Beginning with the very first line, please reproduce the entries exactly through the line containing "support analog input.".

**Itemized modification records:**
___

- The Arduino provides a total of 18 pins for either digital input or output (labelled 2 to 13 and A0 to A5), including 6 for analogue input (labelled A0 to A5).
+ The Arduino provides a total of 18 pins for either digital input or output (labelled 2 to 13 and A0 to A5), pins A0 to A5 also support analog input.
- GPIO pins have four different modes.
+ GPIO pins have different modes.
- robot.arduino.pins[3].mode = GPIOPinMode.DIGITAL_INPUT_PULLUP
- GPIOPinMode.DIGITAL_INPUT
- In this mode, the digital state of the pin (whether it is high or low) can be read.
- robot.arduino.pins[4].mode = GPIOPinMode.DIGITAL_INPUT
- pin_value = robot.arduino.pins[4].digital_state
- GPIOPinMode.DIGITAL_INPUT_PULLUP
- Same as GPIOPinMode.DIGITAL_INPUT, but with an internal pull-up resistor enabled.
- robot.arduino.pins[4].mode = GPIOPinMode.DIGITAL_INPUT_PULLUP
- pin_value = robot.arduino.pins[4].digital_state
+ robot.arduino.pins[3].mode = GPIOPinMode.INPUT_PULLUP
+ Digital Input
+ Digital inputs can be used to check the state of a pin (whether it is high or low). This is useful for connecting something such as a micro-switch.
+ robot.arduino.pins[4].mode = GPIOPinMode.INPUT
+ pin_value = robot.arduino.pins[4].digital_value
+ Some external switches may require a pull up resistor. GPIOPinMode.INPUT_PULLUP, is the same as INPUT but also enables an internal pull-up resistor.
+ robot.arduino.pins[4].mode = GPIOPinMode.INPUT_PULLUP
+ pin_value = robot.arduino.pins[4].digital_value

___

**EXERCISE RESPONSE:**
- The Arduino provides a total of 18 pins for either digital input or output (labelled 2 to 13 and A0 to A5), including 6 for analogue input (labelled A0 to A5).
+ The Arduino provides a total of 18 pins for either digital input or output (labelled 2 to 13 and A0 to A5), pins A0 to A5 also support analog input.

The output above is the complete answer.